Although none of my teachers had ever administered the age-old method of discipline where a student has to write what behavior he needs to change a hundred times on the chalkboard, I have certainly read about it and it has always been comical to me. After all my instruction in college about how the punishment needs to fit the crime in order for the lesson to sink in, I knew writing something a hundred times wasn’t going to change anything. However, when it came to changing my own behaviors, sometimes I am no better than the old schoolmasters.

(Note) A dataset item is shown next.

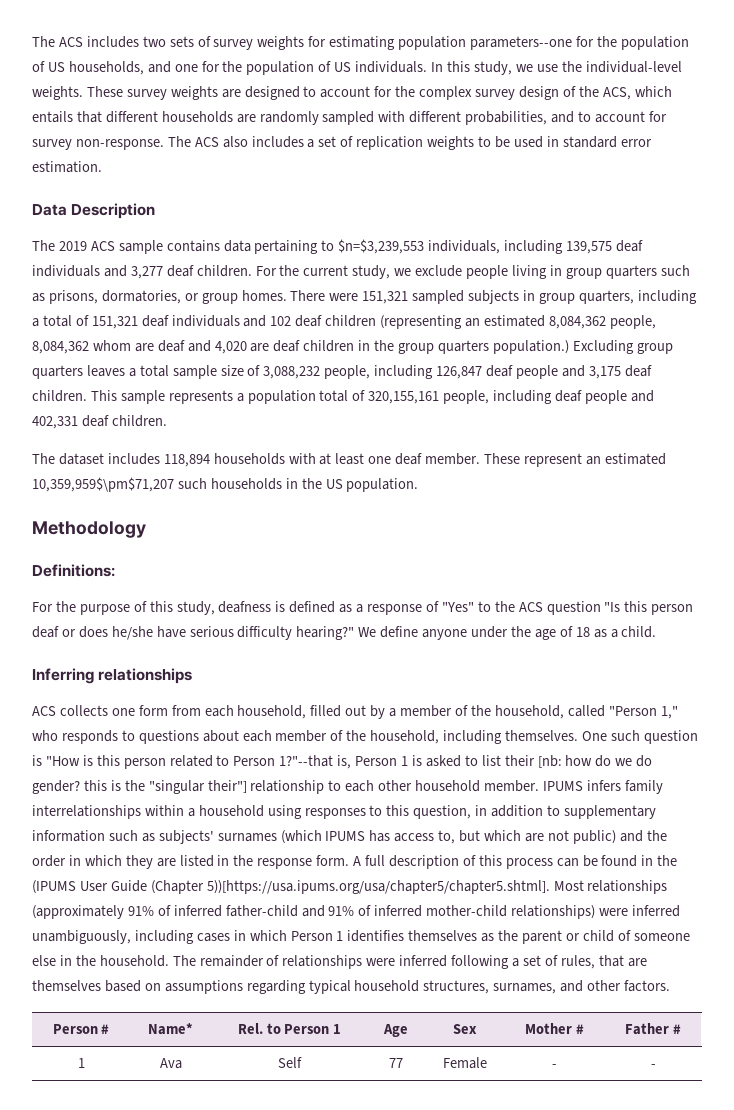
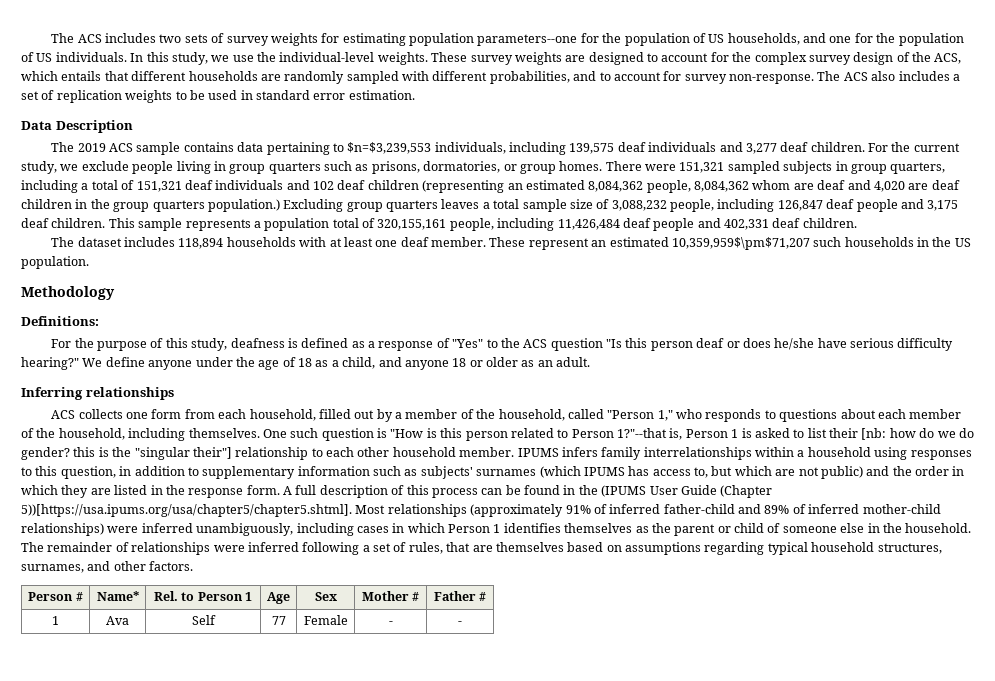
(553, 397) none -> [557,219,620,230] 11,426,484
[621,626,657,638] child. -> [342,357,591,370] child, and anyone 18 or older as an adult.
[328,906,355,916] 91% -> [764,505,790,514] 89%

Almost a week and a half ago, I proclaimed the awesome victory that Jesus won for me over the temptation of suicide. On Wednesday however, (exactly a week after the victory occurred) I somehow got it into my head that although Jesus won the victory in getting me safe, staying safe was entirely my responsibility. As I started feeling the clouds of depression gather overhead, I began digging my heels in the ground and saying to myself, “I will not consider suicide. I will not consider suicide. I will not consider suicide. I will not consider suicide.” What was the result? You guessed it, I started to consider suicide. After hours of fighting a losing battle, I gave up and went to bed exhausted. The next morning I was still fighting the depression hard but twenty minutes after I got up, I realized the suicide temptation was gone and I was able to take a firm stand against it like I had a week ago. When my pastor told me he had been praying for me through the night, the light bulb went on in my head. I suddenly realized that the ability to say “no” to suicide or any other temptation does not come from me. Like David says many times in the Psalms, my enemy is too strong for me. If I try to fight it with my own strength, I will be defeated every time. Now when 2 Corinthians 12:9 talks about God’s grace being sufficient for me and his power made perfect in my weakness, it makes more sense to me. It is by Christ’s strength alone that I am victorious and able to stay that way. Since Thursday, I am very happy to report that though the depression storm has raged strong and loud, there has been no desire or temptation towards my old behaviors. The best part of it is that I didn’t even have to do anything to keep those desires away. God did it and continues to do it “as [my family in Christ] helps me by [their] prayers.” (2 Corinthians 1:11)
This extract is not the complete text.